# Directions for this task:
From the entries below, list each line with "Zanzibarde".

# Data to process:
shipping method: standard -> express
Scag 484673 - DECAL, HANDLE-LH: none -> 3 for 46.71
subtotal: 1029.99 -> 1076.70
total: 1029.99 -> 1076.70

* * *

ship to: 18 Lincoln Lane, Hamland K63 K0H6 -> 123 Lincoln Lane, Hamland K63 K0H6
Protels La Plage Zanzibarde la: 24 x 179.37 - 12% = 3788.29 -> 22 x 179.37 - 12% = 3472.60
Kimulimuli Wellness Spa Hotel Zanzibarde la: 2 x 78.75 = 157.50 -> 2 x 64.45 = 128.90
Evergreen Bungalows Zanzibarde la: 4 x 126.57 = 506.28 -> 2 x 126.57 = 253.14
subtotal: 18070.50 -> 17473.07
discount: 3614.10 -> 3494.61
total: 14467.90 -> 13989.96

# Your solution:
Protels La Plage Zanzibarde la: 24 x 179.37 - 12% = 3788.29 -> 22 x 179.37 - 12% = 3472.60
Kimulimuli Wellness Spa Hotel Zanzibarde la: 2 x 78.75 = 157.50 -> 2 x 64.45 = 128.90
Evergreen Bungalows Zanzibarde la: 4 x 126.57 = 506.28 -> 2 x 126.57 = 253.14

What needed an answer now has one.